I need to conditionally modify a value of a nested field in a Dataframe (or create a new field with the nested values). I would like to do it without having to use UDF, but I really would want to avoid RDD/map since the production tables can have many hundred millions of records and map in that condition dosen't ring as efficient/fast to me.
Bellow is the test case:
case class teste(var testID: Int = 0, var testDesc: String = "", var testValue: String = "")

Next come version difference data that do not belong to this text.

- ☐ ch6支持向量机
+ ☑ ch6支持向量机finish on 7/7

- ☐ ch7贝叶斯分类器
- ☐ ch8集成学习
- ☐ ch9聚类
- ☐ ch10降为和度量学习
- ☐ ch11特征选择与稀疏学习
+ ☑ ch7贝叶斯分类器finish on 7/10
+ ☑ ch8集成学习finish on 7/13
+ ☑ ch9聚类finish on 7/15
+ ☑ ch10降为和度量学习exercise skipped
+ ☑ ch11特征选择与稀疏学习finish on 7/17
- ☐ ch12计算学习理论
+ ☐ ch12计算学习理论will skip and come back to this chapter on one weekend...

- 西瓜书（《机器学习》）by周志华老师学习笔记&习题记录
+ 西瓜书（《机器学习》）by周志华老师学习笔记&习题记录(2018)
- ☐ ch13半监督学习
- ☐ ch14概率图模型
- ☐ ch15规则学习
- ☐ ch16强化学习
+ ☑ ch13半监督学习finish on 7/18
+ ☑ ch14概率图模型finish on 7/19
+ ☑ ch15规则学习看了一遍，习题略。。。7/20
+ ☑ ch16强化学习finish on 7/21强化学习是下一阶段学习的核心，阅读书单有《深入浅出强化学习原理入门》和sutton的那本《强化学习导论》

val DFMain = Seq( ("A",teste(1, "AAA", "10")),("B",teste(2, "BBB", "20")),("C",teste(3, "CCC", "30"))).toDF("F1","F2")
val DFNewData = Seq( ("A",teste(1, "AAA", "40")),("B",teste(2, "BBB", "50")),("C",teste(3, "CCC", "60"))).toDF("F1","F2")

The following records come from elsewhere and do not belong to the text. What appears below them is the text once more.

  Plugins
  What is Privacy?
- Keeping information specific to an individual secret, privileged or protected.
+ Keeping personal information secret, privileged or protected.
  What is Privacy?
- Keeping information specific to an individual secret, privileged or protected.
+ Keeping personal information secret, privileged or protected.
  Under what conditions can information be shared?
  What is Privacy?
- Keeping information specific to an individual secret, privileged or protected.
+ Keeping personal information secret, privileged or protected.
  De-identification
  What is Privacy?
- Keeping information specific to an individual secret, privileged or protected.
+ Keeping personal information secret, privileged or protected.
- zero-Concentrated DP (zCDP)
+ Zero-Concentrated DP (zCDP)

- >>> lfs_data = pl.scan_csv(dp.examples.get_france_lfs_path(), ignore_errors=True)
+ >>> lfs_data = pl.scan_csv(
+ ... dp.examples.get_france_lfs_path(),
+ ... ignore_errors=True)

val DFJoined = DFMain.join(DFNewData,DFMain("F2.testID")===DFNewData("F2.testID"),"left").
select(DFMain("F1"), DFMain("F2"), DFNewData("F2.testValue").as("NewValue")).

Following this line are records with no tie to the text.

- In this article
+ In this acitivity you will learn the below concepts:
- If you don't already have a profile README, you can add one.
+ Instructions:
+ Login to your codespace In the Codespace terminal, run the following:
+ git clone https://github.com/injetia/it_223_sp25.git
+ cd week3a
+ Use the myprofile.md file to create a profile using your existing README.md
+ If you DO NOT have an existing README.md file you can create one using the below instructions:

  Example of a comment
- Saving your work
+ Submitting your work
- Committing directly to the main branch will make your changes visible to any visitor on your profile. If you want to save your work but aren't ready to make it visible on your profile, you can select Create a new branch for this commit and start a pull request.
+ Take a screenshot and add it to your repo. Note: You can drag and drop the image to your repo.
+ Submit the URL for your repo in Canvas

withColumn("F2.testValue",$"NewValue")
DFJoined.show()
This will add a new column, but I need that F2.testValue to be equal to the value of NewValue inside the Struct when its above 50.
Original Data:
+---+------------+
| F1| F2|
+---+------------+
| A|[1, AAA, 10]|
| B|[2, BBB, 20]|
| C|[3, CCC, 30]|
+---+------------+
Desired Result:
+---+------------+
| F1| F2|
+---+------------+
| A|[1, AAA, 10]|
| B|[2, BBB, 50]|
| C|[3, CCC, 60]|
+---+------------+